Question. Assume that $\vert d\vert\geq 3$ to avoid special cases. Is is true that $\pi=-1+\sqrt{d}$ is irreducible in $R=\mathbb{Z}[\sqrt{d}]$ ?

Remark. I can show this it is true in the following cases:

  • $d<0$

  • $d=1\pm p$, where $p$ is prime.

Apart from these cases, I have no idea whether $\pi$ might be irreducible in full generality or not when $d>0$. (I tried to use a CAS to produce examples and counterexamples, but I am really bad at programming so I didn't get very far.)

Addendum. I tried to determine first the values of $d$ for which $\pi$ is a prime element. This happens to be the case exactly when $d=1\pm p$, $p$ prime, so this does not give any new insight.

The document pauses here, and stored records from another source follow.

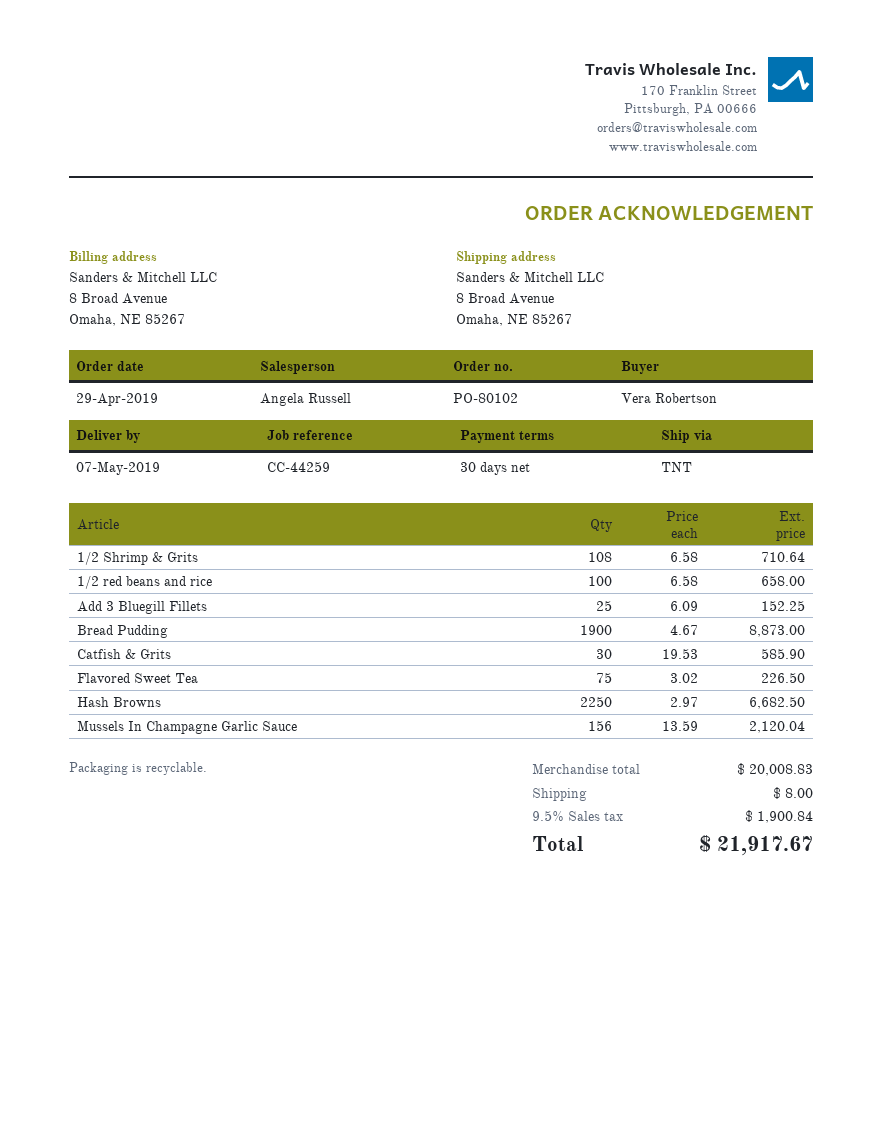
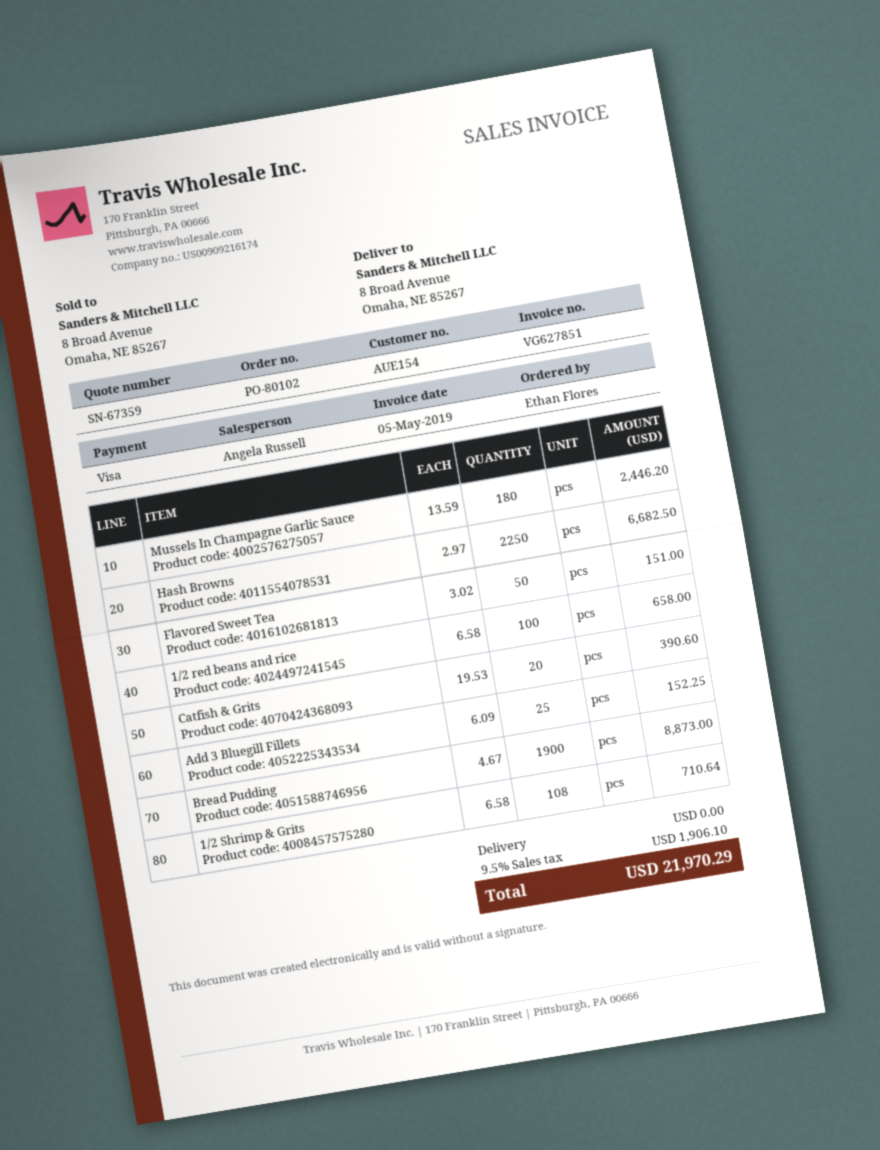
ordered by: Vera Robertson -> Ethan Flores
Catfish & Grits: 30 x 19.53 = 585.90 -> 20 x 19.53 = 390.60
Flavored Sweet Tea: 75 x 3.02 = 226.50 -> 50 x 3.02 = 151.00
Mussels In Champagne Garlic Sauce: 156 x 13.59 = 2120.04 -> 180 x 13.59 = 2446.20
shipping: 8.00 -> 0.00
tax: 9.5% = 1900.84 -> 9.5% = 1906.10
total: 21917.67 -> 21970.29

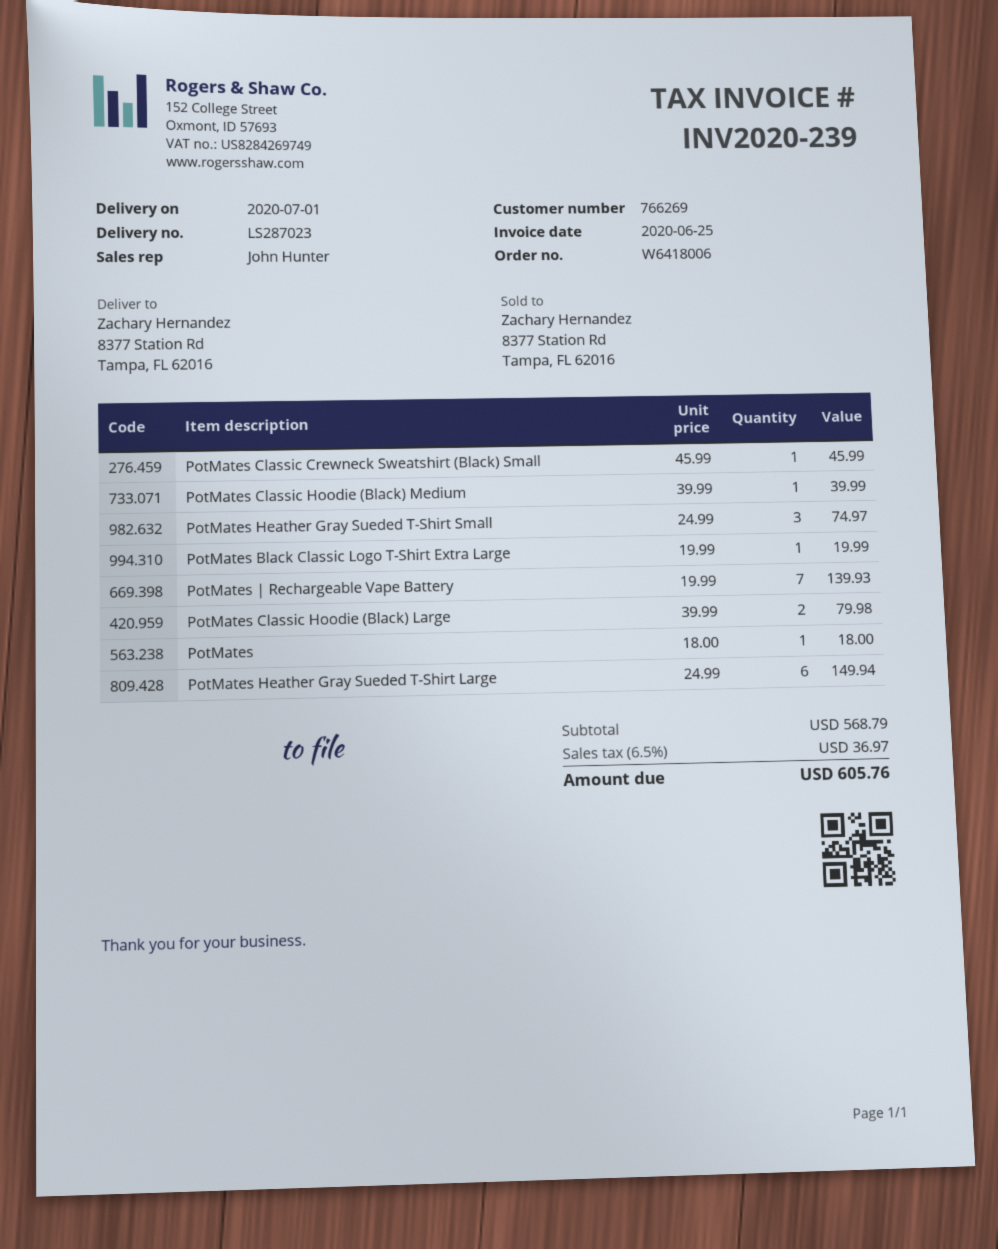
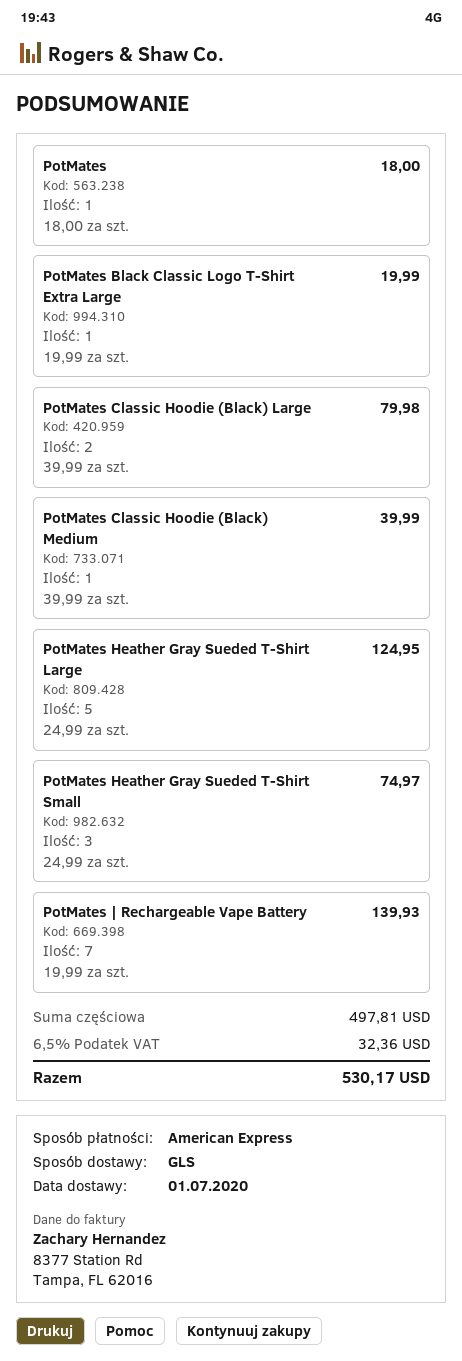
PotMates Classic Crewneck Sweatshirt (Black) Small: 1 x 45.99 = 45.99 -> none
PotMates Heather Gray Sueded T-Shirt Large: 6 x 24.99 = 149.94 -> 5 x 24.99 = 124.95
subtotal: 568.79 -> 497.81
tax: 6.5% = 36.97 -> 6.5% = 32.36
total: 605.76 -> 530.17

Update (February 21,2024). In his answer, Keith Conrad gives examples of integers $d\not\equiv 1 \ [4]$ for which $-1+\sqrt{d}$ is not irreducible.

When $d\equiv 1 \ [4]$, there are also such examples. For example, $(-1+\sqrt{41})=(7+\sqrt{41})(-6+\sqrt{41})$ is a non trivial factorization (the first factor has norm $8$ and the second one has norm $-5$).

Another example is $-1+\sqrt{57}=(7+\sqrt{57})(8-\sqrt{57})$.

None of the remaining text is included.